S-Space College of Medicine/School of Medicine (의과대학/대학원) Ophthalmology (안과학전공) Journal Papers (저널논문_안과학전공)
Prognostic factors related to photodynamic therapy for central serous chorioretinopathy
- Moon, Jun Woong; Yu, Hyeong Gon; Kim, Tae Wan; Kim, Hyung Chan; Chung, Hum
- Issue Date
- GRAEFES ARCHIVE FOR CLINICAL AND EXPERIMENTAL OPHTHALMOLOGY; Vol.247 10; 1315-1323
- To investigate the effects and prognostic factors related to photodynamic therapy (PDT) for central serous chorioretinopathy (CSC). Retrospective medical record reviewing of consecutive CSC patients (chronic or persistent typical CSC) treated with conventional PDT (full-dose verteporfin, laser (689 nm) delivery for 83 s, total light energy of 50 J/cm(2)) was performed.

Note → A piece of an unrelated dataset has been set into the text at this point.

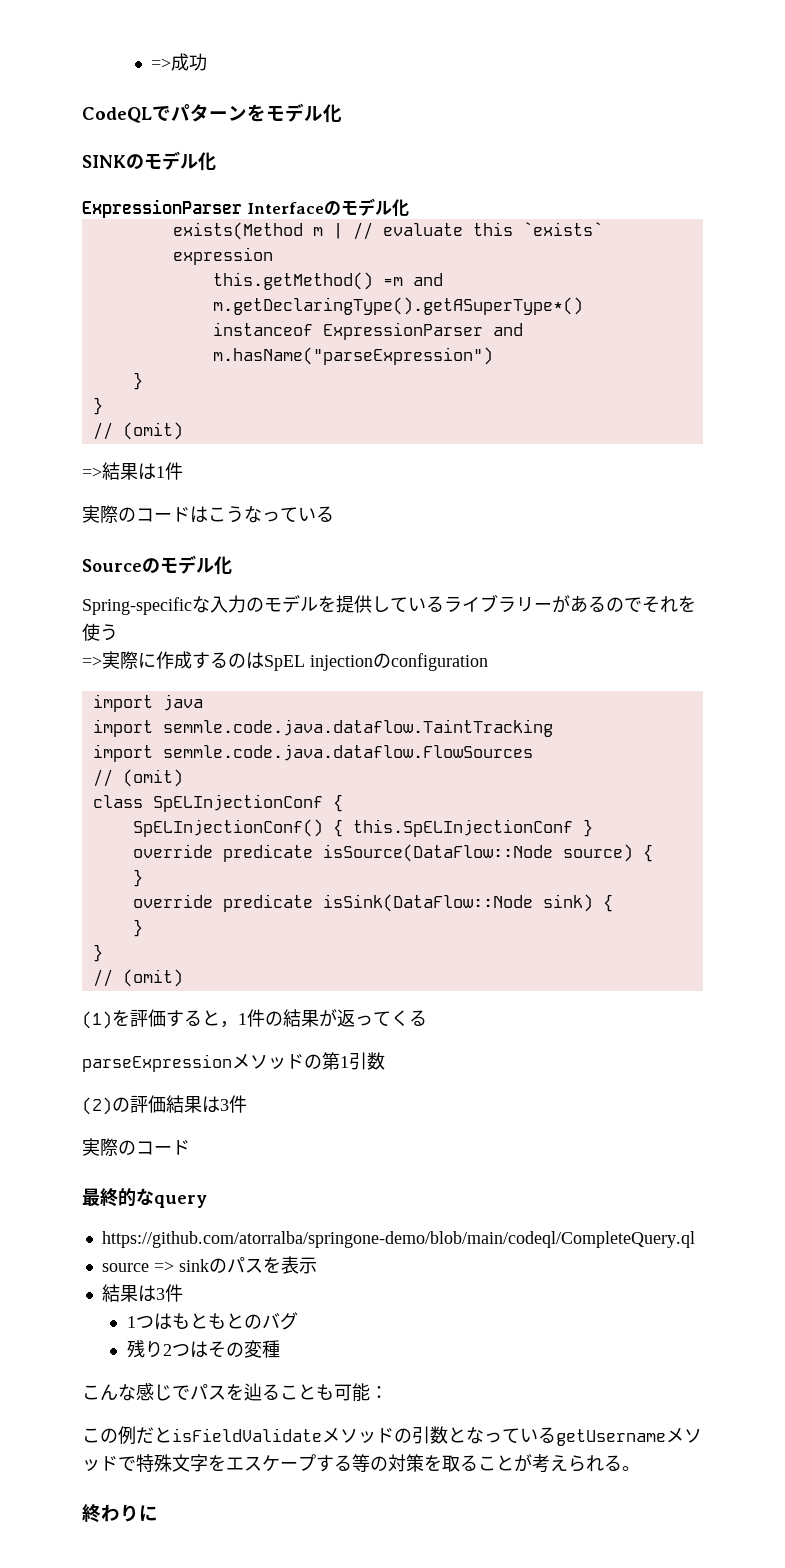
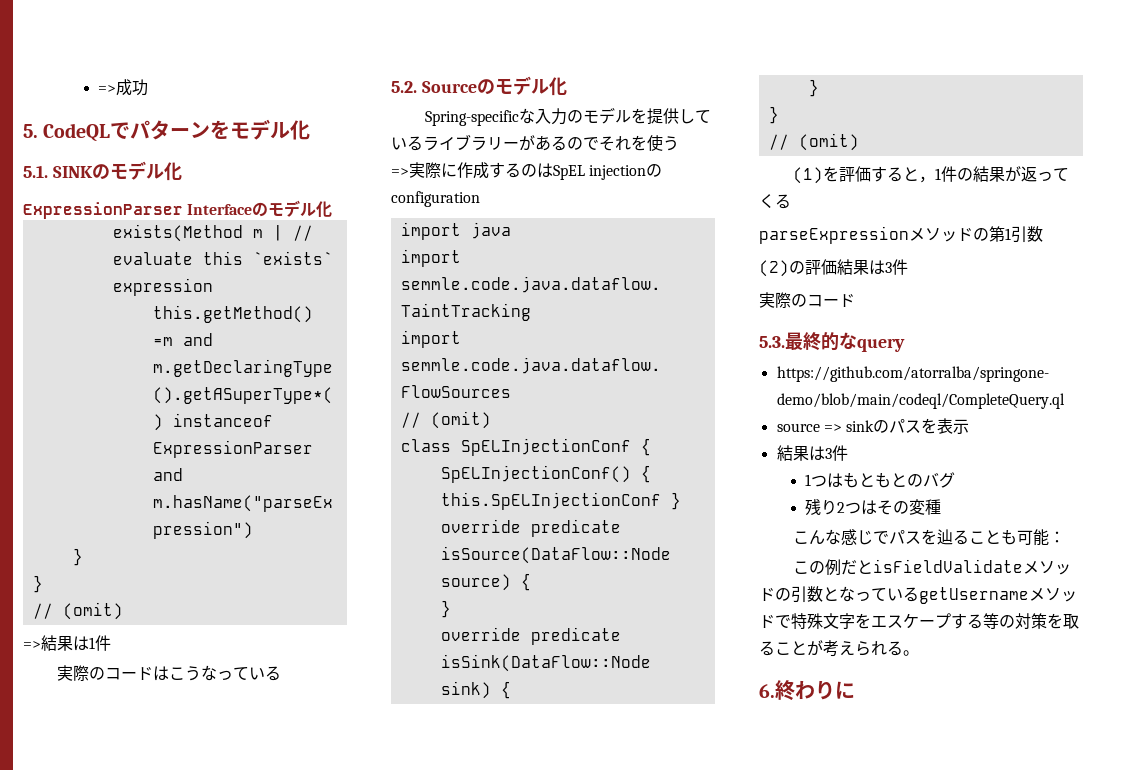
(208, 62) none -> [23,124,38,138] 5.
(342, 113) none -> [23,165,48,178] 5.1.
(334, 514) none -> [391,81,417,93] 5.2.
(190, 1147) none -> [759,336,785,348] 5.3.
(640, 1468) none -> [759,684,775,698] 6.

Besides overall anatomic and functional outcomes, the prognostic influences of various baseline factors (sex, age, duration of symptoms, presence of focal leak and pigment epithelial detachment (PED), SRF size, confluent RPE atrophy, PDT spot size), disintegrity of the junction between foveal outer and inner photoreceptor layer (OS-IS) after resolution, and post-treatment RPE changes on outcomes were evaluated. Forty patients (41 eyes) were included. Anatomic success, defined as complete resolution of serous fluid on optical coherence tomography performed 4-6 weeks after PDT, was achieved in 87.8% of eyes, and visual acuity improved significantly (0.19 +/- 0.24 lines). Visual acuity had improved more than one line in 46.3% of the patients and decreased more than one line in 14.6% of patients at the 1-month follow-up visit. Prolonged symptom duration (> 9 months), PED, confluent RPE atrophy, foveal OS-IS disintegrity, and post-PDT RPE changes were associated significantly with visual loss of more than three lines and foveal atrophy. Central macular thickness was significantly reduced in patients treated with PDT compared to those treated with focal laser. PDT for CSC was effective with regard to anatomic and functional outcomes. However, visual improvement may be limited in patients with prolonged symptom duration, baseline confluent RPE atrophy, foveal OS-IS disintegrity, or progression of RPE atrophy after PDT and the risk of PDT-induced foveal injury should be considered.